## Exercise aim
Each line from the one holding "[331,77,463,93] categization ->" through the final line of the data below is to be given again exactly, and no other line is to appear.

## Input for this task
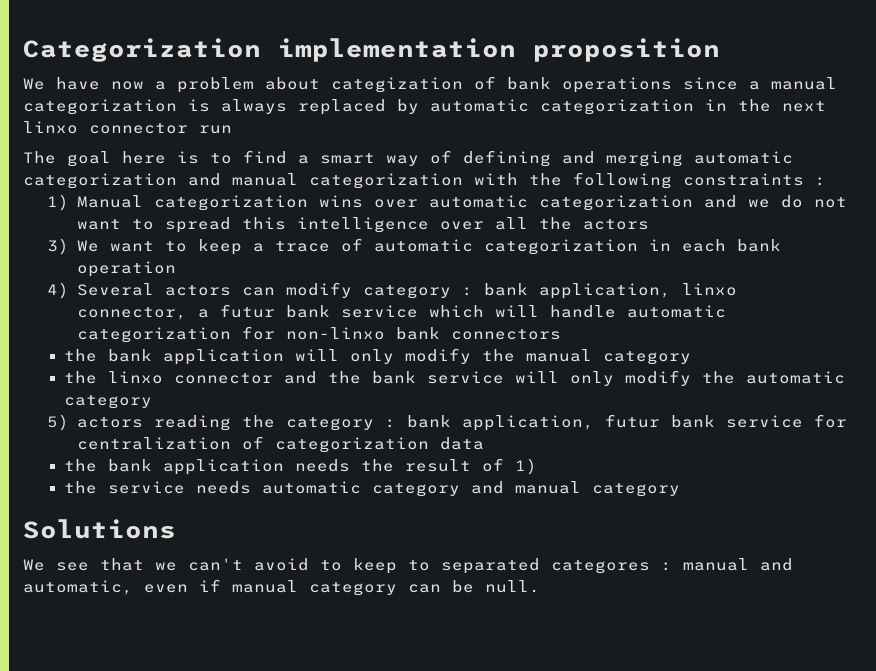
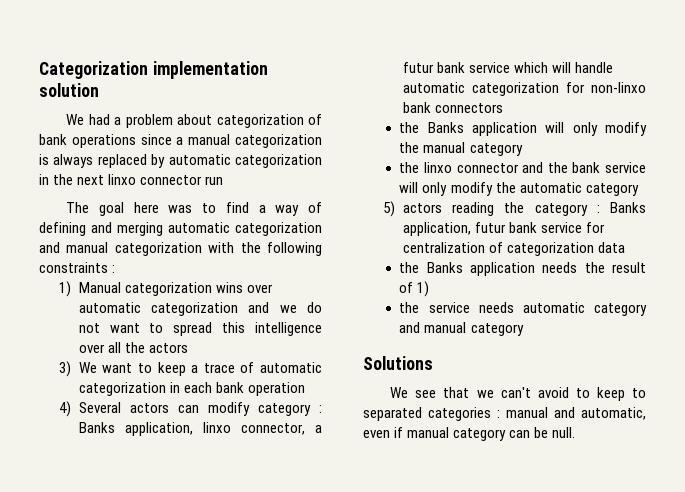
[533,38,720,62] [23,77,144,90] proposition // We have now -> [39,83,99,97] [66,114,110,125] solution // We had
[331,77,463,93] categization -> [216,114,304,128] categorization
[177,151,199,164] is -> [168,205,193,213] was
[320,153,375,164] smart -> (266, 209) none
[483,283,528,296] bank -> [78,422,115,433] Banks
[107,349,152,362] bank -> [427,122,464,133] Banks
[406,415,451,428] bank -> [610,202,646,213] Banks
[107,459,152,472] bank -> [426,262,463,273] Banks
[551,560,650,574] categores -> [428,407,491,421] categories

## Answer box
[331,77,463,93] categization -> [216,114,304,128] categorization
[177,151,199,164] is -> [168,205,193,213] was
[320,153,375,164] smart -> (266, 209) none
[483,283,528,296] bank -> [78,422,115,433] Banks
[107,349,152,362] bank -> [427,122,464,133] Banks
[406,415,451,428] bank -> [610,202,646,213] Banks
[107,459,152,472] bank -> [426,262,463,273] Banks
[551,560,650,574] categores -> [428,407,491,421] categories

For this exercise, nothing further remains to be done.